== Segment start ==
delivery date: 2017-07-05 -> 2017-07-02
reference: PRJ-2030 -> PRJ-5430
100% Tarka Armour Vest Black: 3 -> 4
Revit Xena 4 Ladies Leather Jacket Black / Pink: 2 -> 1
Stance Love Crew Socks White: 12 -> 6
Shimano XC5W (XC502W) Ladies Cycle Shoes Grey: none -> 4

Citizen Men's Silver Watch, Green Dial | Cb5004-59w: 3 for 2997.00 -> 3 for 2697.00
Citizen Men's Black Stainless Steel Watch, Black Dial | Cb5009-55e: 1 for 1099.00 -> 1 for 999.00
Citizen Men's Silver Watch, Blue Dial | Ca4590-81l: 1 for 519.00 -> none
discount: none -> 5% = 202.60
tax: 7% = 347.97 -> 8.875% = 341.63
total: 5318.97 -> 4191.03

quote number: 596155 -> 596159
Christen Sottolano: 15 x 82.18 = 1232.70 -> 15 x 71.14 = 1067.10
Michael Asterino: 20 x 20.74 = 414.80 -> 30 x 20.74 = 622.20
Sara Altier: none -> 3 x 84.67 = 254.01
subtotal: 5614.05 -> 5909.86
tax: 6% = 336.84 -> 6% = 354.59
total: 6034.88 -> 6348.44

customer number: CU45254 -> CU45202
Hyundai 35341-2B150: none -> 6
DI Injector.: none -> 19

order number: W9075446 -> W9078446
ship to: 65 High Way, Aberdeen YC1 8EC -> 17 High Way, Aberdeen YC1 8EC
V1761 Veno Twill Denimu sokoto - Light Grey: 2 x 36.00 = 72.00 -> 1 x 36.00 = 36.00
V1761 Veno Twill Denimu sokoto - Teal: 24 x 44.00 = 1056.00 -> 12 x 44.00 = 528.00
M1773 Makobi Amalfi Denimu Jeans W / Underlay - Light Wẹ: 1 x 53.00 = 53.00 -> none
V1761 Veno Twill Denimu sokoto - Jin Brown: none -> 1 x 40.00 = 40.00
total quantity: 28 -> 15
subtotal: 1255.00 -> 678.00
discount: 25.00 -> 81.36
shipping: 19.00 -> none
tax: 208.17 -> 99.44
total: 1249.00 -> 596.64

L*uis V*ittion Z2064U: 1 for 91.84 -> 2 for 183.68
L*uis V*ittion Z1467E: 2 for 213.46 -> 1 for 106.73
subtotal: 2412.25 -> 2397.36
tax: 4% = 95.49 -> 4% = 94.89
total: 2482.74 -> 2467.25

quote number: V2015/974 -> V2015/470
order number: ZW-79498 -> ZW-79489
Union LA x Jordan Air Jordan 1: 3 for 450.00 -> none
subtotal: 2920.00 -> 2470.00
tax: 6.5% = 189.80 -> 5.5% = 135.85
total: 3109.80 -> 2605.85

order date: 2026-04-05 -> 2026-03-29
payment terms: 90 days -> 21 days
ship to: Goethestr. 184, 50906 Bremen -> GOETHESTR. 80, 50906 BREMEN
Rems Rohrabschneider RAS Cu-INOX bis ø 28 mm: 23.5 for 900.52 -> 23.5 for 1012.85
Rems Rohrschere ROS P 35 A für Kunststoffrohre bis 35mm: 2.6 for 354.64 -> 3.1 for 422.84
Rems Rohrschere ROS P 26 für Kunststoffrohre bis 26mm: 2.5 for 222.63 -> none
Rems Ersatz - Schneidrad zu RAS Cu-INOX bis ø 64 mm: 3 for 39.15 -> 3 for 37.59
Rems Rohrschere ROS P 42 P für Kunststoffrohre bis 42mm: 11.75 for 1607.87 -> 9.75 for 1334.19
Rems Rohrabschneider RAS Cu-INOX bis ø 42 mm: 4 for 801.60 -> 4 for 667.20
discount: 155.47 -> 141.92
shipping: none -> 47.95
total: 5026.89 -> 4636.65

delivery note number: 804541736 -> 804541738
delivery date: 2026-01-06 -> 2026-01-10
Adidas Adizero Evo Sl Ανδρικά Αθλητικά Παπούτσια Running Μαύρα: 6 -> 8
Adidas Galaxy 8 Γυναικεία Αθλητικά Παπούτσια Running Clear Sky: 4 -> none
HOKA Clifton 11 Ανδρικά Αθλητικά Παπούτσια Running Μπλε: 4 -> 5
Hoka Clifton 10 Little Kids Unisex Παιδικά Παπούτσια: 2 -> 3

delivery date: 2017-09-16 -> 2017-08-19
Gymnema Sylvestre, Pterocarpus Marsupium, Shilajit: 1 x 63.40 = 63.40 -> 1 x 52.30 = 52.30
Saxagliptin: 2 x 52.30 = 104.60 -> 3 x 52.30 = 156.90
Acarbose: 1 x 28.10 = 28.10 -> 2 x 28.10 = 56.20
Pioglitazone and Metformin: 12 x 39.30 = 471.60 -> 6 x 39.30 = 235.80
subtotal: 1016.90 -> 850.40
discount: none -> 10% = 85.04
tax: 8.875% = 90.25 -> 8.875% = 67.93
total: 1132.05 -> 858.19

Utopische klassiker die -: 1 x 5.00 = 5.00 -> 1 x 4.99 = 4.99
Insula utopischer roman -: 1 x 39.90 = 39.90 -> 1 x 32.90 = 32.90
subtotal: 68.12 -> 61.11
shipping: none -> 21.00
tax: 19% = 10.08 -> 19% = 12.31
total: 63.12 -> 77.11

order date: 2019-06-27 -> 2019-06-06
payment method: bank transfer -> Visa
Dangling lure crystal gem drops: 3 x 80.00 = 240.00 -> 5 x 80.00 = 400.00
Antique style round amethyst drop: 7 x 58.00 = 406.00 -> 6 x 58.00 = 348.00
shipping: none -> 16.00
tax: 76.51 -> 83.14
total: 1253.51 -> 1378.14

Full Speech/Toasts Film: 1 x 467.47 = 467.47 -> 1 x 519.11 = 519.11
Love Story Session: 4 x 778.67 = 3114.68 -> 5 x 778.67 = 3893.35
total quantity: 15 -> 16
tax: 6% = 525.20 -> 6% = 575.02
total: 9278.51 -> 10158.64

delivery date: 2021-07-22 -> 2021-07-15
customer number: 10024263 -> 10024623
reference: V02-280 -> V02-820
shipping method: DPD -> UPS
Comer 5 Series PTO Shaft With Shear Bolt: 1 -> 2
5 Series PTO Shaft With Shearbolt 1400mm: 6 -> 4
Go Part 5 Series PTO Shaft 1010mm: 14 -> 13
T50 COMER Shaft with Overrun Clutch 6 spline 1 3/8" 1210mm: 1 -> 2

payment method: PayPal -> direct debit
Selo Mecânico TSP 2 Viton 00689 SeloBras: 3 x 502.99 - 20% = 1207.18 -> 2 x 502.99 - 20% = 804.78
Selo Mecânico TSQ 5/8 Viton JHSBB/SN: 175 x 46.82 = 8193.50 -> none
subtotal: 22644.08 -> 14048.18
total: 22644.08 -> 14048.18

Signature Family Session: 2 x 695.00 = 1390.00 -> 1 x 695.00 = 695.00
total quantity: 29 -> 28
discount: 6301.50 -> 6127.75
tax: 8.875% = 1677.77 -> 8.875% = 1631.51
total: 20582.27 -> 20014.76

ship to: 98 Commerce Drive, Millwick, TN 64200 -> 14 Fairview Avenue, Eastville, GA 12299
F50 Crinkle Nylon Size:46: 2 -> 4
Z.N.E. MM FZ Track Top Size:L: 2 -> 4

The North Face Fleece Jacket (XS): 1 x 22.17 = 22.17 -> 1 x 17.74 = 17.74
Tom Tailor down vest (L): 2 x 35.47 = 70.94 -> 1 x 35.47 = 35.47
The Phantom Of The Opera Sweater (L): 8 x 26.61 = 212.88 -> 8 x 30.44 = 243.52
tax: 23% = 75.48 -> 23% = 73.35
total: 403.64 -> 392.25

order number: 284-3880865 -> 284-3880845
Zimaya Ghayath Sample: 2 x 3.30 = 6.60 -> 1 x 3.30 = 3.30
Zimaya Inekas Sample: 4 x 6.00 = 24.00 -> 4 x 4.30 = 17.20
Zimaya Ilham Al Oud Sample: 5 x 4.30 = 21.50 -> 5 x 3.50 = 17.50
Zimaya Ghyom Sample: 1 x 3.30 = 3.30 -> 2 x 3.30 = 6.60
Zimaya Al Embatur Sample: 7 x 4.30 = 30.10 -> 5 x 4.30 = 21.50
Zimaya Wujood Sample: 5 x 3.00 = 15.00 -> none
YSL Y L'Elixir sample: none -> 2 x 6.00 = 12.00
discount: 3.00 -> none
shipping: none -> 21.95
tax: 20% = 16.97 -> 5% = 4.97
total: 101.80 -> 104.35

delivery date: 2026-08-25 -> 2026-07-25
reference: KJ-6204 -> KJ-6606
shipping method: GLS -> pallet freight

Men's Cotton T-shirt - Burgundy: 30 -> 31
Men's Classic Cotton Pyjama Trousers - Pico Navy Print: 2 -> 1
== Segment end ==
### Description of the task
From the first line of the records to the line containing "Rems Rohrschere ROS P 35", inclusive, transcribe everything exactly and leave out the rest.

### Solution for this task
delivery date: 2017-07-05 -> 2017-07-02
reference: PRJ-2030 -> PRJ-5430
100% Tarka Armour Vest Black: 3 -> 4
Revit Xena 4 Ladies Leather Jacket Black / Pink: 2 -> 1
Stance Love Crew Socks White: 12 -> 6
Shimano XC5W (XC502W) Ladies Cycle Shoes Grey: none -> 4

Citizen Men's Silver Watch, Green Dial | Cb5004-59w: 3 for 2997.00 -> 3 for 2697.00
Citizen Men's Black Stainless Steel Watch, Black Dial | Cb5009-55e: 1 for 1099.00 -> 1 for 999.00
Citizen Men's Silver Watch, Blue Dial | Ca4590-81l: 1 for 519.00 -> none
discount: none -> 5% = 202.60
tax: 7% = 347.97 -> 8.875% = 341.63
total: 5318.97 -> 4191.03

quote number: 596155 -> 596159
Christen Sottolano: 15 x 82.18 = 1232.70 -> 15 x 71.14 = 1067.10
Michael Asterino: 20 x 20.74 = 414.80 -> 30 x 20.74 = 622.20
Sara Altier: none -> 3 x 84.67 = 254.01
subtotal: 5614.05 -> 5909.86
tax: 6% = 336.84 -> 6% = 354.59
total: 6034.88 -> 6348.44

customer number: CU45254 -> CU45202
Hyundai 35341-2B150: none -> 6
DI Injector.: none -> 19

order number: W9075446 -> W9078446
ship to: 65 High Way, Aberdeen YC1 8EC -> 17 High Way, Aberdeen YC1 8EC
V1761 Veno Twill Denimu sokoto - Light Grey: 2 x 36.00 = 72.00 -> 1 x 36.00 = 36.00
V1761 Veno Twill Denimu sokoto - Teal: 24 x 44.00 = 1056.00 -> 12 x 44.00 = 528.00
M1773 Makobi Amalfi Denimu Jeans W / Underlay - Light Wẹ: 1 x 53.00 = 53.00 -> none
V1761 Veno Twill Denimu sokoto - Jin Brown: none -> 1 x 40.00 = 40.00
total quantity: 28 -> 15
subtotal: 1255.00 -> 678.00
discount: 25.00 -> 81.36
shipping: 19.00 -> none
tax: 208.17 -> 99.44
total: 1249.00 -> 596.64

L*uis V*ittion Z2064U: 1 for 91.84 -> 2 for 183.68
L*uis V*ittion Z1467E: 2 for 213.46 -> 1 for 106.73
subtotal: 2412.25 -> 2397.36
tax: 4% = 95.49 -> 4% = 94.89
total: 2482.74 -> 2467.25

quote number: V2015/974 -> V2015/470
order number: ZW-79498 -> ZW-79489
Union LA x Jordan Air Jordan 1: 3 for 450.00 -> none
subtotal: 2920.00 -> 2470.00
tax: 6.5% = 189.80 -> 5.5% = 135.85
total: 3109.80 -> 2605.85

order date: 2026-04-05 -> 2026-03-29
payment terms: 90 days -> 21 days
ship to: Goethestr. 184, 50906 Bremen -> GOETHESTR. 80, 50906 BREMEN
Rems Rohrabschneider RAS Cu-INOX bis ø 28 mm: 23.5 for 900.52 -> 23.5 for 1012.85
Rems Rohrschere ROS P 35 A für Kunststoffrohre bis 35mm: 2.6 for 354.64 -> 3.1 for 422.84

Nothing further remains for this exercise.